- [INPUT MATERIAL]
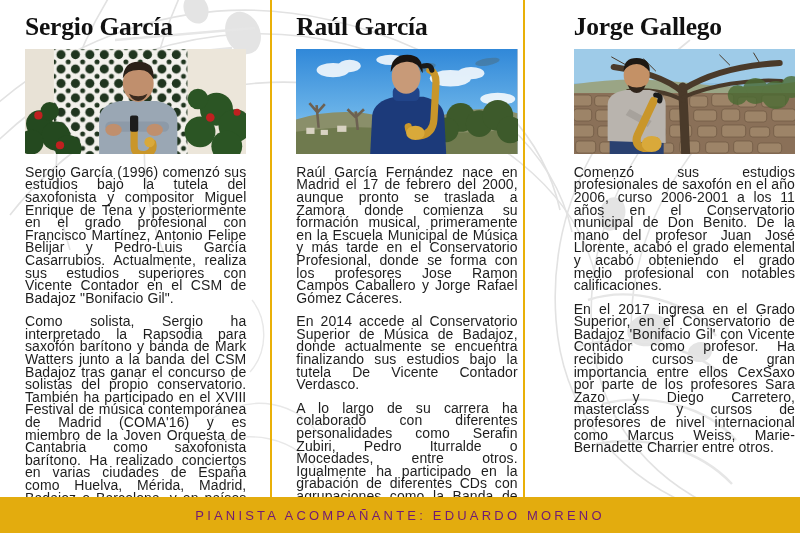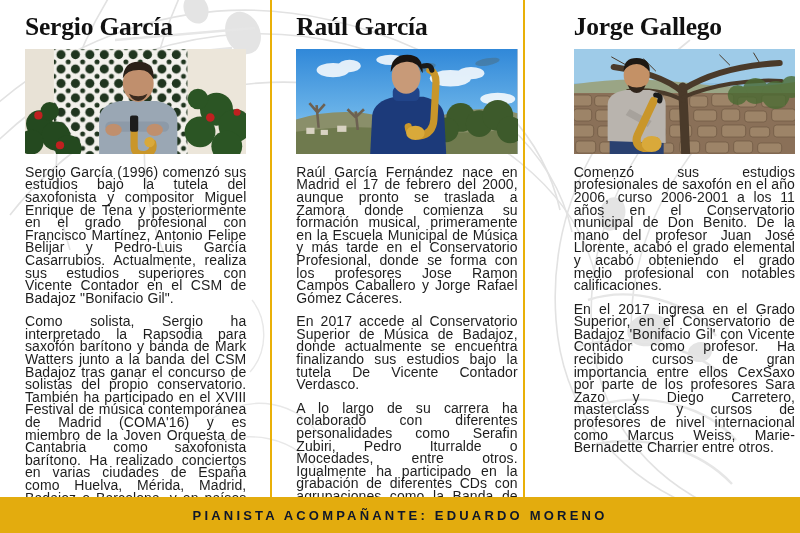--- a/index.html
+++ b/index.html
@@ -103,24 +103,24 @@
     width: 800px;
     height: 36px;
     background: #E3AC0E;
     display: flex;
     align-items: center;
     justify-content: center;
     z-index: 5;
   }
   .banner-text {
     font-family: "Liberation Sans", sans-serif;
-    font-weight: 700;
+    font-weight: 400;
     font-size: 13px;
     letter-spacing: 3.2px;
-    color: #0f172a;
+    color: #701a75;
     white-space: nowrap;
   }
 </style>
 </head>
 <body>
 
 <div class="poster">
 
   <div class="watermark">
     <svg viewBox="0 0 800 533" xmlns="http://www.w3.org/2000/svg">
@@ -279,21 +279,21 @@
 
           <g>
             <path d="M130 22 Q136 24 136 34 L134 70 Q133 84 120 86 Q110 86 109 77" stroke="#c9962a" stroke-width="7" fill="none" stroke-linecap="round"></path>
             <path d="M124 18 Q131 16 132 22" stroke="#1a1a1a" stroke-width="5" fill="none" stroke-linecap="round"></path>
             <ellipse cx="116" cy="83" rx="9" ry="7" fill="#d9a93a"></ellipse>
           </g>
         </svg>
       </div>
       <div class="body-text">
         <p>Raúl García Fernández nace en Madrid el 17 de febrero del 2000, aunque pronto se traslada a Zamora donde comienza su formación musical, primeramente en la Escuela Municipal de Música y más tarde en el Conservatorio Profesional, donde se forma con los profesores Jose Ramon Campos Caballero y Jorge Rafael Gómez Cáceres.</p>
-        <p>En 2017 accede al Conservatorio Superior de Música de Badajoz, donde actualmente se encuentra finalizando sus estudios bajo la tutela De Vicente Contador Verdasco.</p>
+        <p>En 2014 accede al Conservatorio Superior de Música de Badajoz, donde actualmente se encuentra finalizando sus estudios bajo la tutela De Vicente Contador Verdasco.</p>
         <p>A lo largo de su carrera ha colaborado con diferentes personalidades como Serafin Zubiri, Pedro Iturralde o Mocedades, entre otros. Igualmente ha participado en la grabación de diferentes CDs con agrupaciones como la Banda de Música Maestro Nacor Blanco o la Joven Orquesta Sinfónica de Cantabria.</p>
       </div>
     </div>
 
     <div class="col col-3">
       <h1 class="name">Jorge Gallego</h1>
       <div class="photo">
         <svg viewBox="0 0 230 105" preserveAspectRatio="xMidYMid slice" xmlns="http://www.w3.org/2000/svg">
           <rect width="230" height="105" fill="#8fbfe0"></rect>
           <path d="M0 0 H230 V34 H0 Z" fill="#9ecbe8"></path>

- [THE PROBLEM] Give back the line containing "Q136 24 136" and all the lines after it through the end of the records, unchanged.

- [ANSWER TO THE PROBLEM]
             <path d="M130 22 Q136 24 136 34 L134 70 Q133 84 120 86 Q110 86 109 77" stroke="#c9962a" stroke-width="7" fill="none" stroke-linecap="round"></path>
             <path d="M124 18 Q131 16 132 22" stroke="#1a1a1a" stroke-width="5" fill="none" stroke-linecap="round"></path>
             <ellipse cx="116" cy="83" rx="9" ry="7" fill="#d9a93a"></ellipse>
           </g>
         </svg>
       </div>
       <div class="body-text">
         <p>Raúl García Fernández nace en Madrid el 17 de febrero del 2000, aunque pronto se traslada a Zamora donde comienza su formación musical, primeramente en la Escuela Municipal de Música y más tarde en el Conservatorio Profesional, donde se forma con los profesores Jose Ramon Campos Caballero y Jorge Rafael Gómez Cáceres.</p>
-        <p>En 2017 accede al Conservatorio Superior de Música de Badajoz, donde actualmente se encuentra finalizando sus estudios bajo la tutela De Vicente Contador Verdasco.</p>
+        <p>En 2014 accede al Conservatorio Superior de Música de Badajoz, donde actualmente se encuentra finalizando sus estudios bajo la tutela De Vicente Contador Verdasco.</p>
         <p>A lo largo de su carrera ha colaborado con diferentes personalidades como Serafin Zubiri, Pedro Iturralde o Mocedades, entre otros. Igualmente ha participado en la grabación de diferentes CDs con agrupaciones como la Banda de Música Maestro Nacor Blanco o la Joven Orquesta Sinfónica de Cantabria.</p>
       </div>
     </div>
 
     <div class="col col-3">
       <h1 class="name">Jorge Gallego</h1>
       <div class="photo">
         <svg viewBox="0 0 230 105" preserveAspectRatio="xMidYMid slice" xmlns="http://www.w3.org/2000/svg">
           <rect width="230" height="105" fill="#8fbfe0"></rect>
           <path d="M0 0 H230 V34 H0 Z" fill="#9ecbe8"></path>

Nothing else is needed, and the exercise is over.